Try it: Scan the records below for lines with the word "funktions", then state how many you find and nothing else.

Study material:
▼

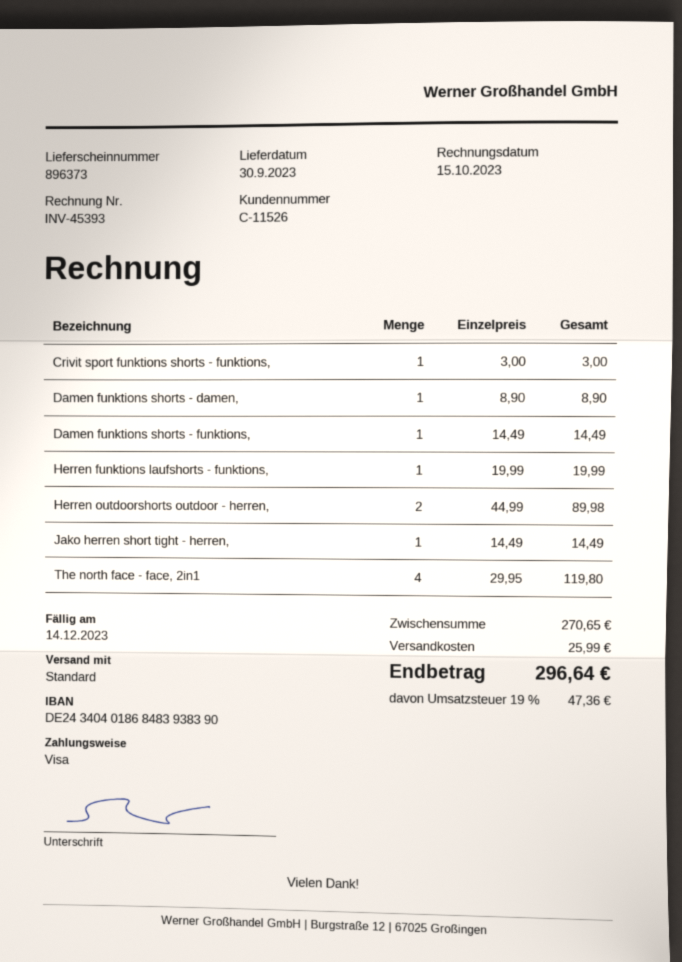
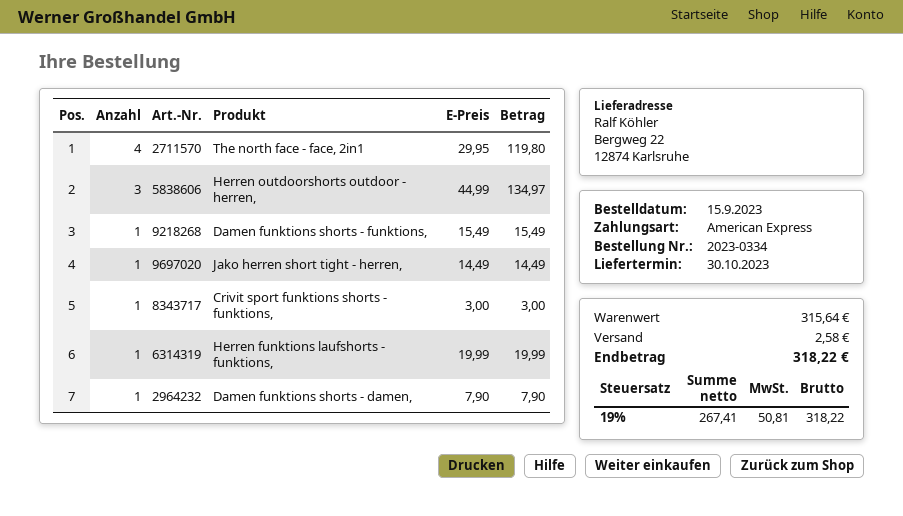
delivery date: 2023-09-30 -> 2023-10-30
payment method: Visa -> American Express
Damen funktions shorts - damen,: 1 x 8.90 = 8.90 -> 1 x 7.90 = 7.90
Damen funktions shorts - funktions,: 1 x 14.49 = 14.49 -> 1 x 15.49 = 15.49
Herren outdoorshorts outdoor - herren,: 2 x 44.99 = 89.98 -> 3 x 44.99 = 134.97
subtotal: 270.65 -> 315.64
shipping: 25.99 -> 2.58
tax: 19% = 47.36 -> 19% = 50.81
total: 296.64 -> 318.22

▲
▼

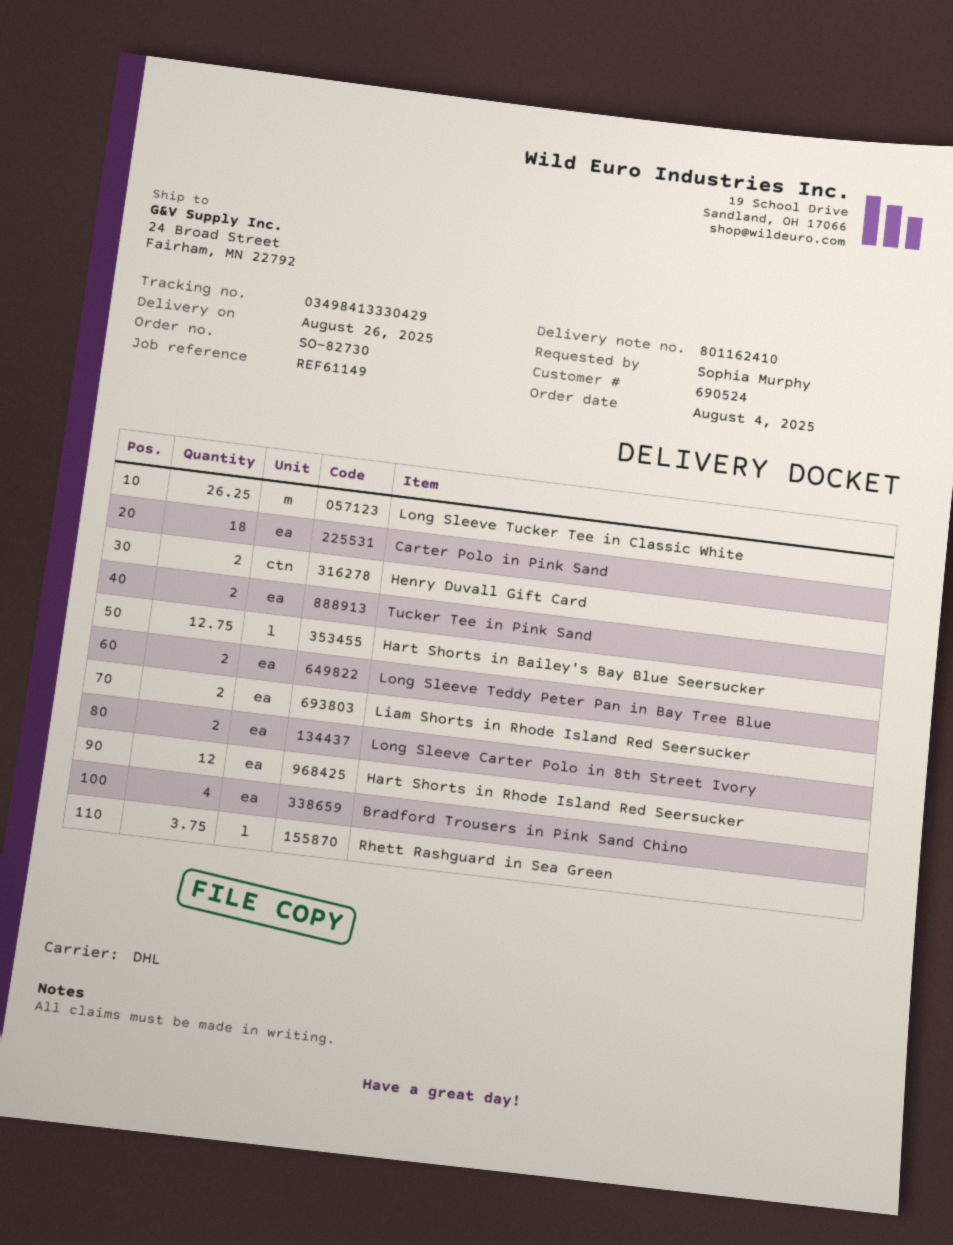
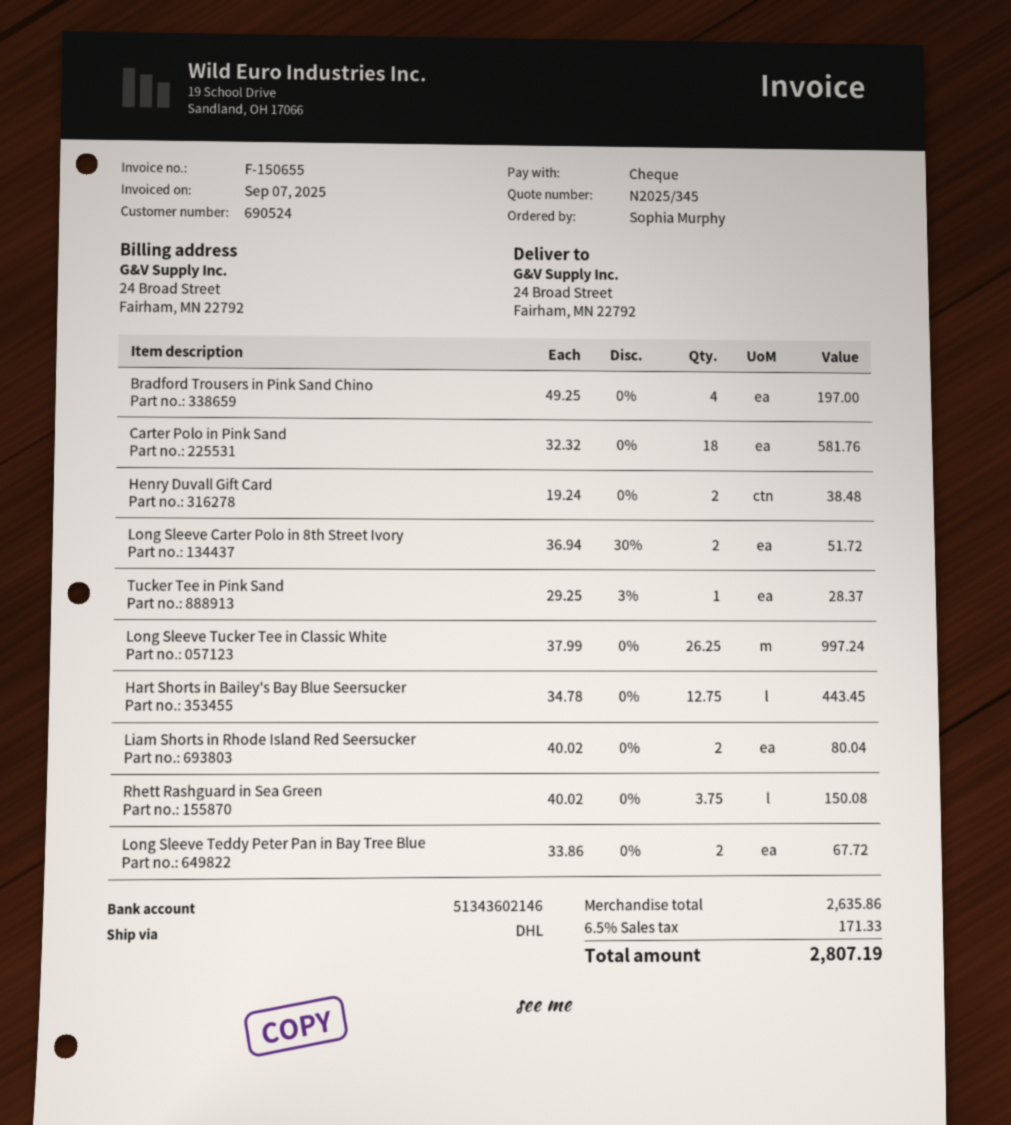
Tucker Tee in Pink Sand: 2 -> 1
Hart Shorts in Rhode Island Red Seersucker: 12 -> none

▲
▼

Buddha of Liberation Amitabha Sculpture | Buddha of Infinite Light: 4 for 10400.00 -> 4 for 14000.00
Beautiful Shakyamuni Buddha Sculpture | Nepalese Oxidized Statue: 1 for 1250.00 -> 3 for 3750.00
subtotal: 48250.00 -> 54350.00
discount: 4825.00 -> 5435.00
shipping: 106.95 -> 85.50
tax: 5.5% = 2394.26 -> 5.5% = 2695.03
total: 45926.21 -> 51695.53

▲

Exercise solution: 2